BEGIN MATERIAL FOR THIS TASK
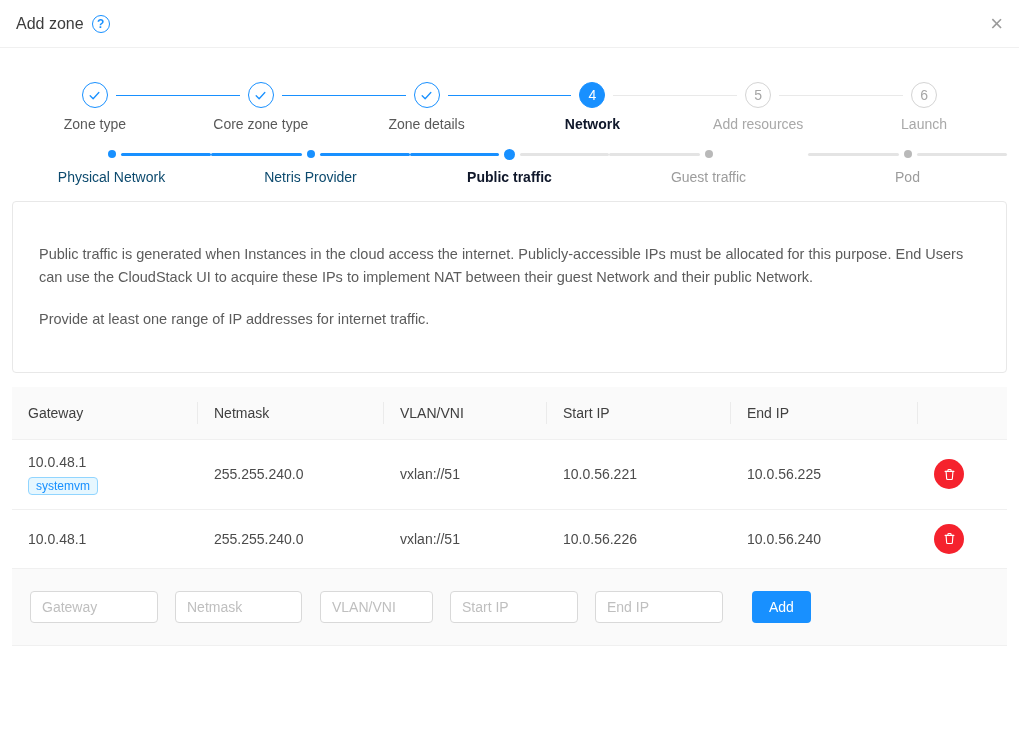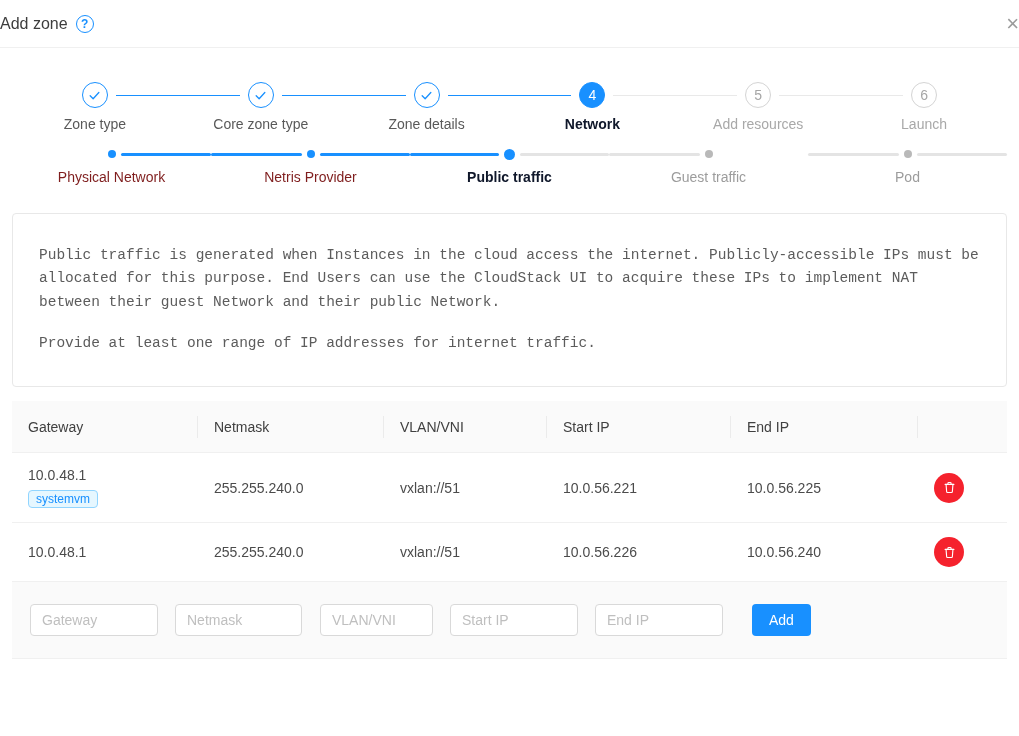--- a/index.html
+++ b/index.html
@@ -1,20 +1,20 @@
 <!DOCTYPE html>
 <html><head>
 <meta charset="utf-8">
 <style>
   * { margin:0; padding:0; box-sizing:border-box; }
   html,body { width:1019px; height:736px; background:#fff; overflow:hidden;
     font-family:"Liberation Sans","DejaVu Sans",sans-serif; }
 
   
-  .modal-header { height:48px; display:flex; align-items:center; padding:0 0;
+  .modal-header { height:48px; display:flex; align-items:center; padding:0 16px;
     border-bottom:1px solid #f0f0f0; }
   .modal-title { font-size:16px; font-weight:500; color:#3d3d3d; }
   .help-icon { width:18px; height:18px; margin-left:8px; border:1px solid #1890ff;
     border-radius:50%; color:#1890ff; font-size:12px; line-height:16px; text-align:center;
     cursor:pointer; font-weight:600; }
   .close-icon { margin-left:auto; font-size:22px; color:#9b9b9b; cursor:pointer; line-height:1; }
 
   .content { padding:0 12px; }
 
   
@@ -36,27 +36,27 @@
   
   .dots { display:flex; margin-top:16px; }
   .dot-step { flex:1; display:flex; flex-direction:column; align-items:center; }
   .dot-row { display:flex; align-items:center; width:100%; height:12px; }
   .dline { flex:1; height:3px; border-radius:2px; background:#e4e4e4; }
   .dline.blue { background:#1890ff; }
   .dline.hidden { background:transparent; }
   .dot { width:8px; height:8px; border-radius:50%; background:#b9b9b9; flex:none; margin:0 5px; }
   .dot.done { background:#1890ff; }
   .dot.current { background:#1890ff; width:11px; height:11px; }
-  .dot-label { margin-top:9px; font-size:14px; color:#7f1d1d; }
+  .dot-label { margin-top:9px; font-size:14px; color:#0c4a6e; }
   .dot-label.current { color:#0f172a; font-weight:700; }
   .dot-label.todo { color:#9c9c9c; }
 
   
-  .info-card { margin-top:28px; border:1px solid #e8e8e8; border-radius:4px;
-    padding:30px 26px; color:#5c5c5c; font-size:14.5px; line-height:1.62;font-family:Liberation Mono, monospace; }
+  .info-card { margin-top:16px; border:1px solid #e8e8e8; border-radius:4px;
+    padding:41px 26px; color:#5c5c5c; font-size:14.5px; line-height:1.62; }
   .info-card p + p { margin-top:18px; }
 
   
   .table-wrap { margin-top:14px; }
   table { width:100%; border-collapse:collapse; table-layout:fixed; }
   col.c1{width:186px} col.c2{width:186px} col.c3{width:163px} col.c4{width:184px}
   col.c5{width:187px} col.c6{width:89px}
   thead th { background:#fafafa; text-align:left; font-weight:500; color:#404040;
     font-size:14px; padding:16px; height:52px; position:relative; }
   thead th:not(:last-child)::after { content:""; position:absolute; right:0; top:50%;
END MATERIAL FOR THIS TASK
WORK REQUIRED | Find the lines in the entries above where "family" occurs, and copy each of them.

TASK RESULT |
     font-family:"Liberation Sans","DejaVu Sans",sans-serif; }
-    padding:30px 26px; color:#5c5c5c; font-size:14.5px; line-height:1.62;font-family:Liberation Mono, monospace; }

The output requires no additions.